Пока разбойник стонал от боли, государь размышлял вслух:
– Исправлять букву или пусть останется?..
Хоть и мучился Воля, а смекнул, что из ошибки выгоду извлечь можно. Даже боль от такой мысли приглушилась.
– Царь-государь!.. – прохрипел он. – А в просвещенной Гишпании да любой твоему сердцу Голландии есть давний обычай: ежели во время наказания там подобная ошибка выйдет – несчастного отпускают на волю!
Выпучил от изумления глаза Петр Алексеевич:
– Где ты, простой разбойник, выучился так складно говорить? Откуда узнал про гишпанские и голландские обычаи?
– Да мы тоже, царь-государь, не лыком шиты, познаем малость Божий мир. По свету гуляем да все примечаем!.. – бойко ответил разбойник.
Засмеялся государь:
– Знаю: врешь, каналья. Не клеймят злодеев ни в Гишпании, ни в Голландии. Но за то, что ловко сбрехал, – будь по-твоему. Коль на лбу теперь написано «ВОН», значит, вон отсюда! Гуляй, пока в другой раз не попадешься. Теперь тебя сразу опознать можно. Небось, отныне во всем государстве нашем одно такое клеймо.

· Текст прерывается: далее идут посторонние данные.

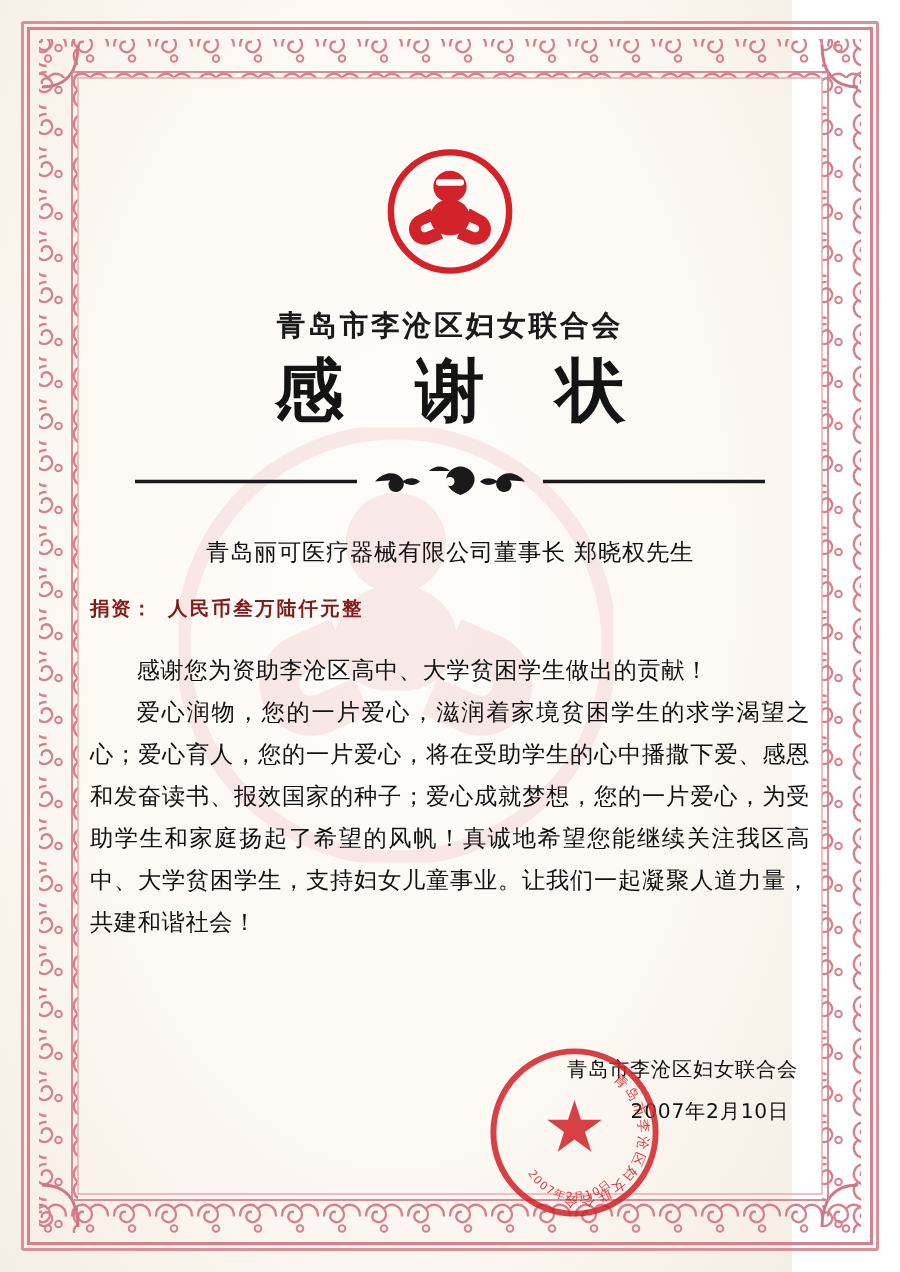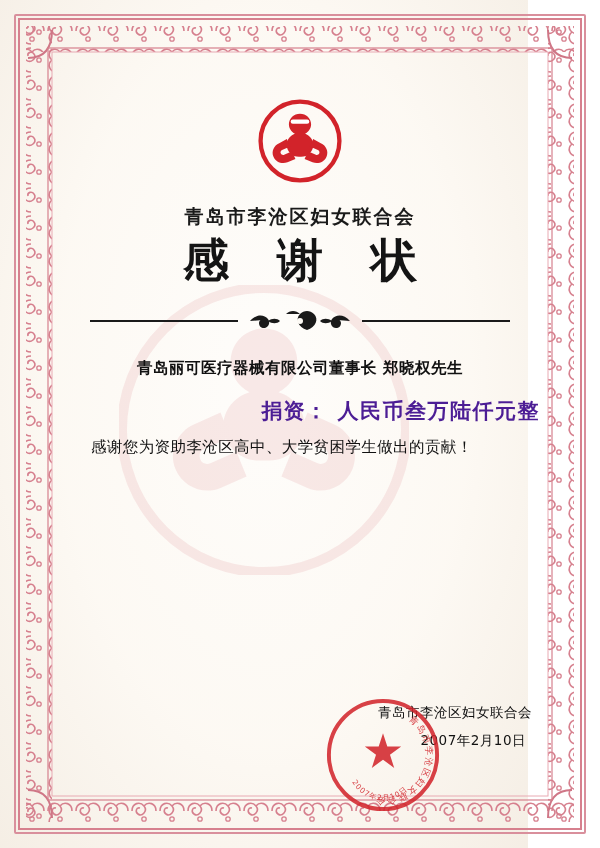--- a/index.html
+++ b/index.html
@@ -110,45 +110,45 @@
     margin: 18px auto 0 auto;
     width: 420px;
     height: 22px;
     position: relative;
   }
 
   #recipient-line {
     margin-top: 26px;
     text-align: center;
     font-size: 15.5px;
-    font-weight: bold;
+    font-weight: normal;
     color: #111;
     letter-spacing: 0.5px;
   }
 
   #donation-line {
     margin-top: 18px;
-    text-align: right;
-    font-size: 21px;
-    font-weight: bold;
-    color: #4c1d95;
+    text-align: left;
+    font-size: 13px;
+    font-weight: bold;
+    color: #7f1d1d;
     letter-spacing: 1px;
   }
   #donation-line .donation-label {
     font-weight: bold;
     letter-spacing: 1px;
   }
   #donation-line .donation-amount {
     margin-left: 10px;
     font-weight: bold;
     letter-spacing: 1.5px;
   }
 
   #body-text {
-    margin-top: 8px;
+    margin-top: 18px;
     font-size: 15.5px;
     line-height: 28px;
     color: #111;
     text-align: justify;
     letter-spacing: 0.4px;
   }
   #body-text p {
     margin: 0;
     text-indent: 2em;
   }
@@ -276,20 +276,21 @@
     </div>
 
     <div id="recipient-line">青岛丽可医疗器械有限公司董事长  郑晓权先生</div>
 
     <div id="donation-line">
       <span class="donation-label">捐资：</span><span class="donation-amount">人民币叁万陆仟元整</span>
     </div>
 
     <div id="body-text">
       <p>感谢您为资助李沧区高中、大学贫困学生做出的贡献！</p>
+      <p>爱心润物，您的一片爱心，滋润着家境贫困学生的求学渴望之心；爱心育人，您的一片爱心，将在受助学生的心中播撒下爱、感恩和发奋读书、报效国家的种子；爱心成就梦想，您的一片爱心，为受助学生和家庭扬起了希望的风帆！真诚地希望您能继续关注我区高中、大学贫困学生，支持妇女儿童事业。让我们一起凝聚人道力量，共建和谐社会！</p>
     </div>
 
     <div id="signature-block">
       <div id="signer">青岛市李沧区妇女联合会</div>
       <div id="sign-date">2007年2月10日</div>
     </div>
 
   </div>
 
   <svg id="seal" viewBox="0 0 120 120">

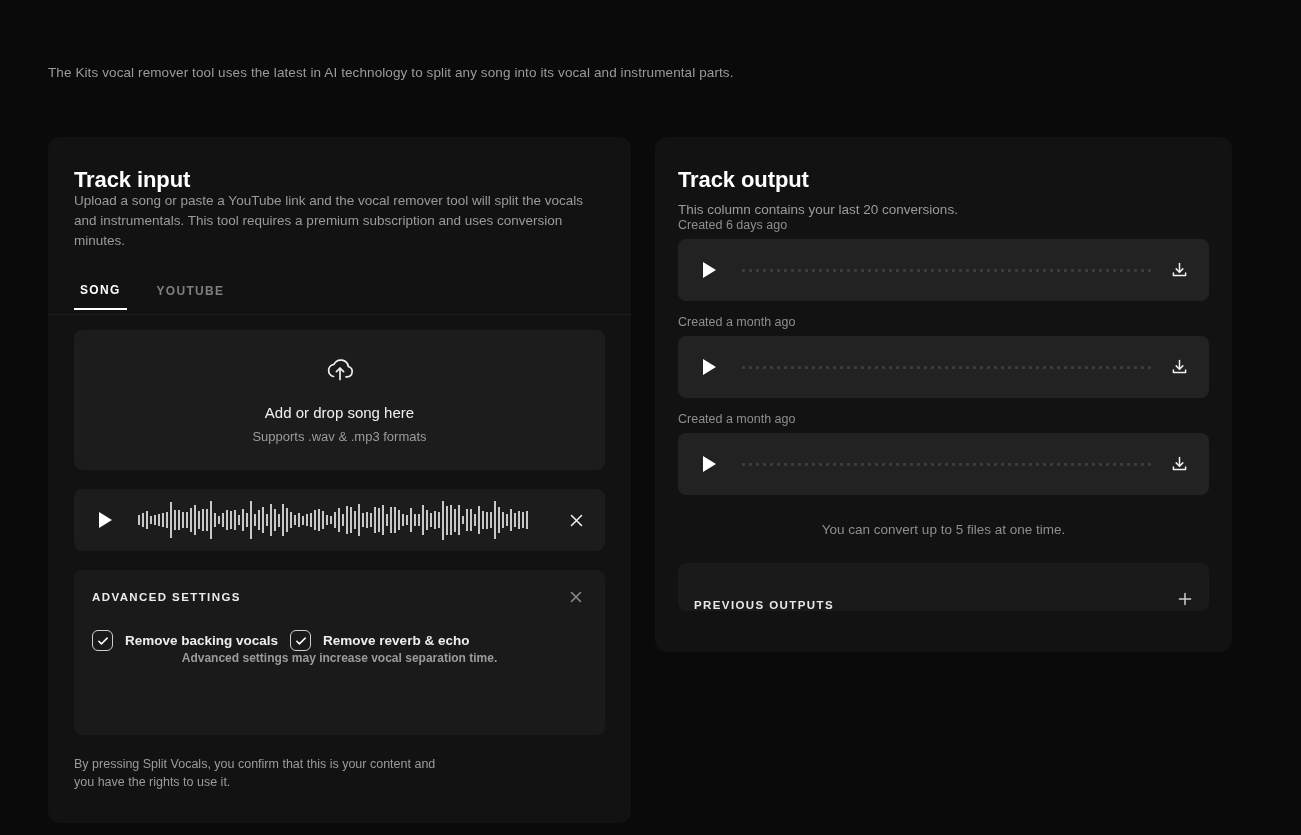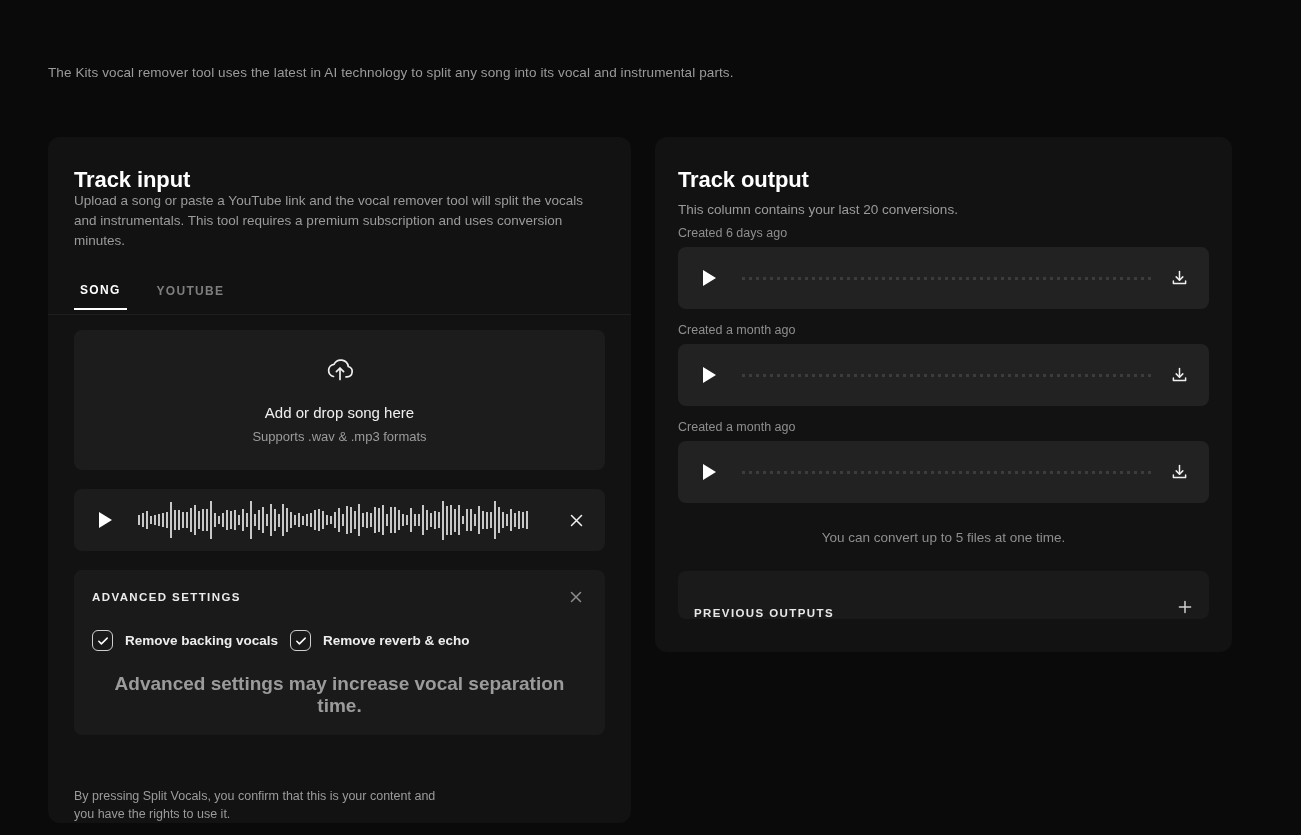--- a/index.html
+++ b/index.html
@@ -104,28 +104,28 @@
   }
   .checks { margin-top: 22px; display: flex; flex-direction: row; gap: 12px; }
   .check-row { display: flex; align-items: center; gap: 12px; cursor: pointer; }
   .checkbox {
     width: 21px; height: 21px; flex: 0 0 21px;
     border: 1.4px solid #cfcfcf; border-radius: 6px;
     display: flex; align-items: center; justify-content: center;
   }
   .check-label { font-size: 13.5px; font-weight: 700; color: #ededed; }
   .adv-note {
-    margin-top: 22px; text-align: center;
-    font-size: 19px; font-weight: 700; color: #9b9b9b;
+    text-align: center;
+    font-size: 12px; font-weight: 700; color: #9b9b9b;
   }
 
   
   .foot {
     position: absolute; left: 74px; top: 755px; width: 531px;
-    display: flex; align-items: center; justify-content: space-between; gap: 36px; margin-top: 32px;
+    display: flex; align-items: center; justify-content: space-between; gap: 36px;
   }
   .foot-note { font-size: 12.5px; color: #9b9b9b; line-height: 18px; max-width: 380px; }
   .split-btn {
     background: #ffffff; color: #111111; border: none; border-radius: 6px;
     padding: 13px 22px; font-size: 14px; font-family: inherit;
     cursor: pointer; white-space: nowrap;
   }
 
   
   .out-stamp { font-size: 12.5px; color: #8e8e8e; }
@@ -148,21 +148,21 @@
     color: #8e8e8e; margin-top: 27px;
   }
   .prev-out {
     width: 531px; height: 48px; background: #1a1a1a; border-radius: 8px;
     margin-top: 26px; display: flex; align-items: flex-end;
     justify-content: space-between; padding: 0 16px; cursor: pointer;
   }
   .prev-title {
     font-size: 11.5px; font-weight: 700; letter-spacing: 1.4px; color: #e8e8e8;
   }
-  .out-body { position: absolute; left: 678px; top: 226px; }
+  .out-body { position: absolute; left: 678px; top: 218px; }
   .out-group + .out-group { margin-top: 14px; }
 </style>
 </head>
 <body>
 
 <div class="page">
 
   <p class="page-sub">The Kits vocal remover tool uses the latest in AI technology to split any song into its vocal and instrumental parts.</p>
 
   <section class="card card-left">

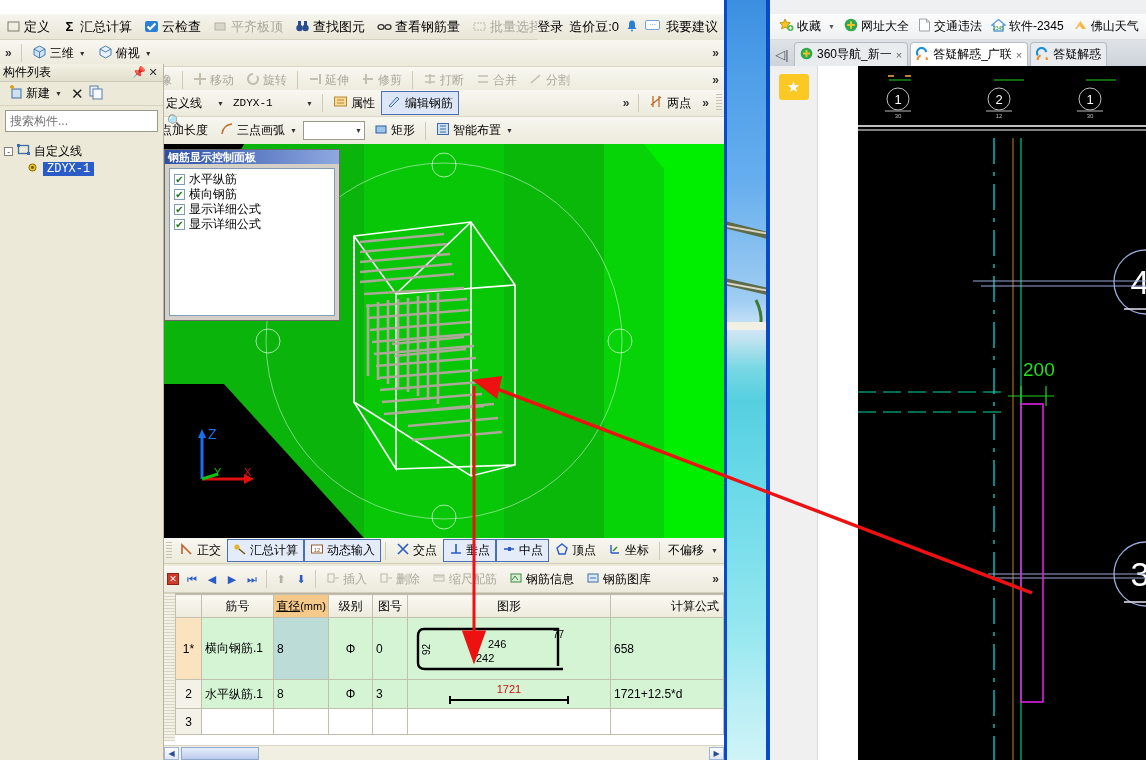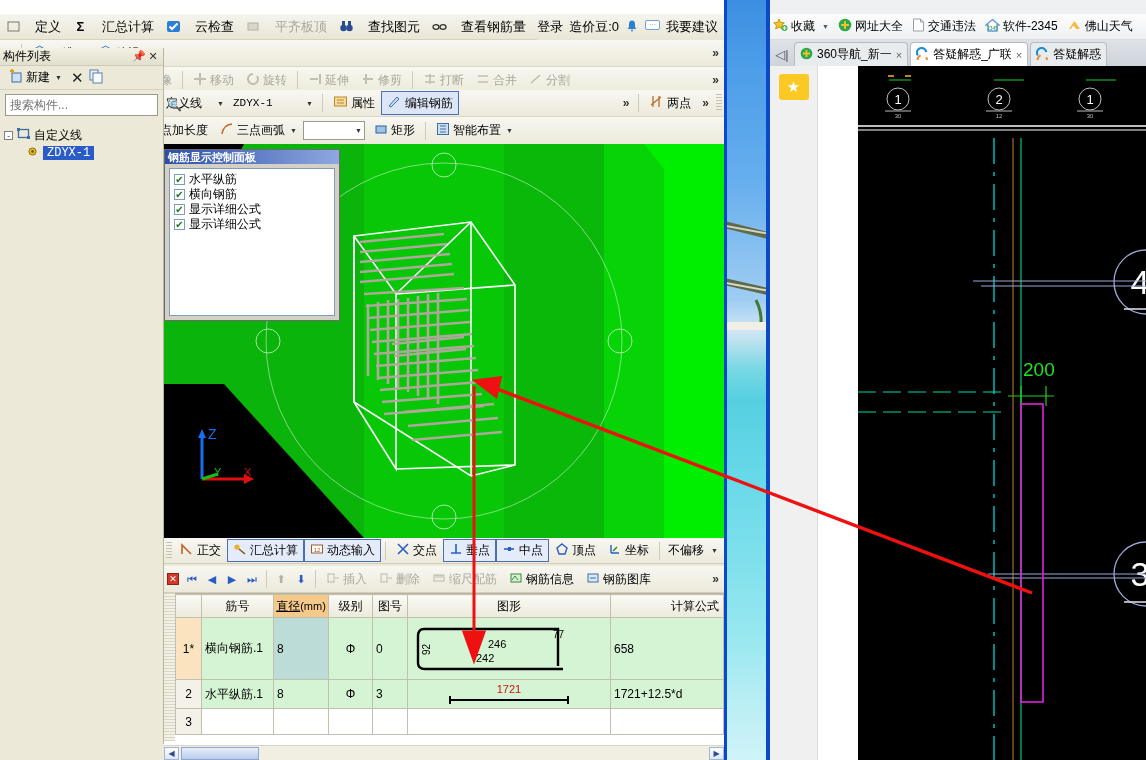--- a/index.html
+++ b/index.html
@@ -16,21 +16,21 @@
   
   #app { position: absolute; left: 0; top: 0; width: 724px; height: 760px;
          background: #ece9d8; overflow: hidden; }
 
   .topwhite { position: absolute; left: 0; top: 0; width: 724px; height: 14px; background: #ffffff; }
 
   
   .menurow { position: absolute; left: 0; top: 14px; width: 724px; height: 26px;
              background: linear-gradient(#f6f5ee,#e9e6d6); display: flex; align-items: center;
              border-bottom: 1px solid #d6d2bd; }
-  .mi { display: flex; align-items: center; gap: 14px; padding: 2px 6px; white-space: nowrap;
+  .mi { display: flex; align-items: center; gap: 3px; padding: 2px 6px; white-space: nowrap;
         font-size: 13px; color: #000; cursor: default; }
   .mi.dis { color: #a8a69a; }
   .mi .ic { width: 15px; height: 15px; display: inline-block; flex: 0 0 auto; }
 
   .loginbar { position: absolute; right: 0; top: 14px; height: 26px; display: flex;
               align-items: center; gap: 6px; padding-right: 6px; font-size: 13px;
               background: linear-gradient(#f6f5ee,#e9e6d6); }
 
   
   .tbrow { position: absolute; left: 0; width: 724px; height: 27px;
@@ -121,21 +121,21 @@
          background-image: repeating-linear-gradient(to bottom,#d9d5c6 0 1px,#f3f1e6 1px 3px); }
   .hsb { position: absolute; left: 164px; bottom: 0; width: 560px; height: 15px;
          background: #f1efe2; border-top: 1px solid #d9d5c6; display: flex; align-items: center; }
   .hsb .arrow { width: 15px; height: 13px; background: linear-gradient(#fdfdfd,#dfe6f5);
                 border: 1px solid #9fb6d6; display:flex; align-items:center; justify-content:center;
                 font-size: 8px; color: #2a4d8f; }
   .hsb .thumb { width: 78px; height: 13px; background: linear-gradient(#e8eefb,#b9cbec);
                 border: 1px solid #8fa9ce; margin-left: 2px; }
 
   
-  #dock { position: absolute; left: 0; top: 48px; width: 164px; height: 696px;
+  #dock { position: absolute; left: 0; top: 64px; width: 164px; height: 696px;
           background: #ece9d8; border-right: 1px solid #b9b5a4; }
   .dockhdr { height: 18px; background: linear-gradient(#f3f1e4,#e2dfcd);
              display: flex; align-items: center; padding: 0 3px; font-size: 12px;
              border-bottom: 1px solid #cdc9b6; }
   .dockhdr .sp { flex: 1; }
   .dockhdr .ib { width: 14px; text-align: center; font-size: 11px; color: #333; }
   .dockbar { height: 24px; display: flex; align-items: center; gap: 5px; padding: 0 4px;
              border-bottom: 1px solid #d6d2bf; }
   .searchrow { height: 22px; margin: 4px 5px; display: flex; border: 1px solid #9a9a8c;
                background: #fff; align-items: center; }
@@ -146,21 +146,21 @@
   .tnode { display: flex; align-items: center; gap: 4px; height: 18px; }
   .tbox { width: 9px; height: 9px; border: 1px solid #808080; background: #fff;
           font-size: 8px; line-height: 7px; text-align: center; color: #000; flex:0 0 auto; }
   .selnode { background: #2a5cc8; color: #fff; padding: 0 4px; font-family: "Liberation Mono", monospace; }
 
   
   #browser { position: absolute; left: 770px; top: 0; width: 376px; height: 760px;
              background: #f2f2f2; overflow: hidden; }
   .bmk { position: absolute; left: 0; top: 14px; width: 376px; height: 26px;
          background: linear-gradient(#fdfdfd,#eef0f2); display: flex; align-items: center;
-         gap: 3px; border-bottom: 1px solid #dcdcdc; }
+         gap: 3px; padding-left: 6px; border-bottom: 1px solid #dcdcdc; }
   .bmk .bi { display: flex; align-items: center; gap: 3px; font-size: 12px; white-space: nowrap;
              padding: 2px 3px; }
   .tabstrip { position: absolute; left: 0; top: 40px; width: 376px; height: 26px;
               background: linear-gradient(#dfe3e8,#cdd3da); display: flex; align-items: flex-end; }
   .tabback { width: 24px; height: 24px; display:flex; align-items:center; justify-content:center;
              color:#556; font-size: 13px; }
   .btab { height: 24px; min-width: 100px; max-width: 132px; background: #fff;
           border: 1px solid #b6bcc4; border-bottom: none; border-radius: 4px 4px 0 0;
           display: flex; align-items: center; gap: 4px; padding: 0 5px; font-size: 12px;
           margin-right: 2px; white-space: nowrap; overflow: hidden; }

Взвился от радости Воля, как лишился кандалов. Однако не побежал прочь, сдержался, глянул в бочку с водой на свое отражение и снова обратился к Петру Алексеевичу:
– Царь-батюшка! Раз помиловал – уважь меня, грешного! Исправь знак на лбу. Было «ВОН», а пусть станет «ВОЛЯ». Отпускаешь ведь на все четыре стороны. Волей дышать буду и хочу ее на лбу носить.
– Ишь ты!.. – опять удивился Петр Алексеевич. – Простой разбойник, а грамотный! Будь по-твоему, ежели снова помучиться захотел.
– Выдюжим, царь-государь! И не такое на Руси терпят!.. – бодро ответил Воля и подставил лоб.
Вернулся он к своим товарищам. Опять взялся за старое, стал «шалить» с кистенем и сабелькой на большой дороге.
Однако вскоре смекнул Воля: нет смысла ночь тревожить свистом, да темень пугать кистенем и сабелькой. Ведь теперь он самим государем меченый!..
Вскоре узнали о том во всех московских кабаках и притонах. Пошла молва от заставы к заставе.
Приходили поглядеть цареву метку и разбойники, и служилые люди. Угощали они государева «крестника», а тот похвалялся:
– Теперь никто не смеет трогать меня! Самим царем обозначена мне вечная воля!.. А кто попробует в острог потащить да заковать в железо – перед самим государем-батюшкой будет держать ответ…
Так жил и куролесил клейменный Петром Алексеевичем разбойник до самого воцарения Анны Иоанновны. Пошли другие порядки, и стала полиция да власть по-иному смотреть на государем меченного. Почуял Воля перемены, перестал шататься по кабакам и осел в своей тайной избе. Там и суд воровской вершил, и разборы ладил, и справедливость восстанавливал среди братвы..
К нему-то и обратились обиженные Ванькой Каином воры и разбойники.
– Пора паскуде ответ держать перед обществом!..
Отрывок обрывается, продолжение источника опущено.